With corporate banks winding down their involvement in the commodity business due to flagging returns and a rise in regulatory controls, a vacuum has appeared.
Enter trading house Mercuria, a privately held company based in Switzerland, who have become increasingly active over a large spectrum of the global energy markets over recent years and is currently one of the five biggest independent energy traders and asset operators on the planet.
Mercuria Energy Group Ltd, founded in 2004 and partly owned by ChemChina , has now teamed up with Nasdaq Commodities, the financial giant that owns and runs the NASDAQ stock exchange, on power and gas market contracts. Mercuria will offer liquidity and client access mainly through its London office.

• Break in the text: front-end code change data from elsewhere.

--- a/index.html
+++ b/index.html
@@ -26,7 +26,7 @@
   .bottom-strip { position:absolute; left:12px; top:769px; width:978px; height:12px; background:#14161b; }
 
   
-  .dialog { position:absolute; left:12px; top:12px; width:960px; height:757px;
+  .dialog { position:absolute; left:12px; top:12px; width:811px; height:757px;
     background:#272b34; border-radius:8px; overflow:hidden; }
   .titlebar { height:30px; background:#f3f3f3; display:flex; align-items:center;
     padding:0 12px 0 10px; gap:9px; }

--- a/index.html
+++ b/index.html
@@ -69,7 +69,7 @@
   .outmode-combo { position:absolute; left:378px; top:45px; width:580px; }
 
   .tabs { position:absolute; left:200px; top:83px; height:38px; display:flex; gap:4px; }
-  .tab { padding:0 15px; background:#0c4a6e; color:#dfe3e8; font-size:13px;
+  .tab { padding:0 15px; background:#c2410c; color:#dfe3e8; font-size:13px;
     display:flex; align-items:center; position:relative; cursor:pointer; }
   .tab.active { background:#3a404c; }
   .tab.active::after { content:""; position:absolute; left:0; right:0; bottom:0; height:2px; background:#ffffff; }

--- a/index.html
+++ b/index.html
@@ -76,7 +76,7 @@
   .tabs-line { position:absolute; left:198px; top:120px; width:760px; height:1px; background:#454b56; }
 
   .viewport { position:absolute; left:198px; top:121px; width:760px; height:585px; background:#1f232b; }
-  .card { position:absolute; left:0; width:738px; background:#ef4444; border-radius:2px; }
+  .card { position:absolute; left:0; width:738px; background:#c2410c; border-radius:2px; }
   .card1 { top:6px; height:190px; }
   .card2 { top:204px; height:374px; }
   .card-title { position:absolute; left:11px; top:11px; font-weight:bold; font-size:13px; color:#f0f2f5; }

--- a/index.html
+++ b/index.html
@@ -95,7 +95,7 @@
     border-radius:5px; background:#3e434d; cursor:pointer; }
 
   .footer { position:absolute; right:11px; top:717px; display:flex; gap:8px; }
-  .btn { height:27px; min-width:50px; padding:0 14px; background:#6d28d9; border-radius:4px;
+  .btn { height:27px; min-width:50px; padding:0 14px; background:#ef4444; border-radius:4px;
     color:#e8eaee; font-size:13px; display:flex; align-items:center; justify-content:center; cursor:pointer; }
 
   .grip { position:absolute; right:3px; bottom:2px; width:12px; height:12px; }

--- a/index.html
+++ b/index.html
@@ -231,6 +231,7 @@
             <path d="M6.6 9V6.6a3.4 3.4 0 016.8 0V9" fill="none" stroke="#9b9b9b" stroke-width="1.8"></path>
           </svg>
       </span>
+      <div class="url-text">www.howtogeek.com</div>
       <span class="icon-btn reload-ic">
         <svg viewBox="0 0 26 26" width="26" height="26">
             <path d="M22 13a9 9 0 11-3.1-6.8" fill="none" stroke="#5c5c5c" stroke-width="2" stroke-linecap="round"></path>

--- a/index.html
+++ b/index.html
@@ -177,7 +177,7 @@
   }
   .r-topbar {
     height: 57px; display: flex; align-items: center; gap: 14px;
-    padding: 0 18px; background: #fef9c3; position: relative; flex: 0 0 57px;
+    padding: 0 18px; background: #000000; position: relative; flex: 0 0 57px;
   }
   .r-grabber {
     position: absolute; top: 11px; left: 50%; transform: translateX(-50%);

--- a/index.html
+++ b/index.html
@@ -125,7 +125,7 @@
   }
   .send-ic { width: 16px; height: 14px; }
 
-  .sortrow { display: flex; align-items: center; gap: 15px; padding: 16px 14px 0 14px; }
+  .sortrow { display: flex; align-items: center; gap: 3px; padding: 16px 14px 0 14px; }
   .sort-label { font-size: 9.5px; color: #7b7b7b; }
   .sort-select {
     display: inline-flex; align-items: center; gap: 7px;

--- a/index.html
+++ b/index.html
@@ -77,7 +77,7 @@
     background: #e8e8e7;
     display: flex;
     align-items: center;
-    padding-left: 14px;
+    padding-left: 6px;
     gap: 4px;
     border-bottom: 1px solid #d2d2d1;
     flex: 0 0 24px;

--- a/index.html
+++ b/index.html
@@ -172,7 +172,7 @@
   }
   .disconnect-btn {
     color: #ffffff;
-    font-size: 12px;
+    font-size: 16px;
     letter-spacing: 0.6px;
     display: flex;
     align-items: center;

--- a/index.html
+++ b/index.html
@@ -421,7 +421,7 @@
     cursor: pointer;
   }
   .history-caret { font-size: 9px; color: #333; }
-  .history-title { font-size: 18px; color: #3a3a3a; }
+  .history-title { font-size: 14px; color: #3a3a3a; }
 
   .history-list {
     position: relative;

The Geneva based firm, which operates in over 50 countries, made a bold move in 2014 when it bought a sizeable portion of JPMorgan Chase & Co.’s commodity unit. Following that $850ml investment it will expand operations in the sector with the new agreement with Nasdaq Inc.
It’s expected the company will become increasingly active acting as middle man between major energy corporations in Europe and U.S. hedge funds as they provide valuable access to new Nasdaq contracts in the physical commodity markets.
“Mercuria have taken on this challenge, and it’s a fantastic opportunity to fill the void left by the big banks who we have seen take a step back from this area over the last few years,” James Summers, Global Co-Chief Operating Officer of Equities at Acom Alliance commented in an email to clients on Thursday. “They have built up a trustworthy reputation and will offer access to large contracts on the continent together with market liquidity on the strength of that reputation.” he added.
All this is a far cry from the ‘bread and butter’ business that trading houses have dominated in the past. Mercuria, along with other big names like Trafigura, are specialists in purchasing and selling goods for other businesses who require international trade experts to handle their stock, and the company would make a profit on this straightforward trading. Diversification has been necessary as margins have shrunk due to tighter competition and many groups have purchased assets, especially in the energy sector, such as oil platforms and other infrastructure. Although Mercuria have been similarly active acquiring assets, they have also looked to diversify as a market creator.
The company are expected to now supply clients with first refusal access to European gas and power contracts connected to Nasdaq, including short and long term options, Summers added that part of Mercuria’s overall strategy would be to create new markets for contracts within its sphere.
“What I like about this move by Mercuria and Nasdaq is that they are providing a harmonious bridge between two massive and vital components of world business. The physical and financial cogs in the global machine are now perfectly in tune” Summers said.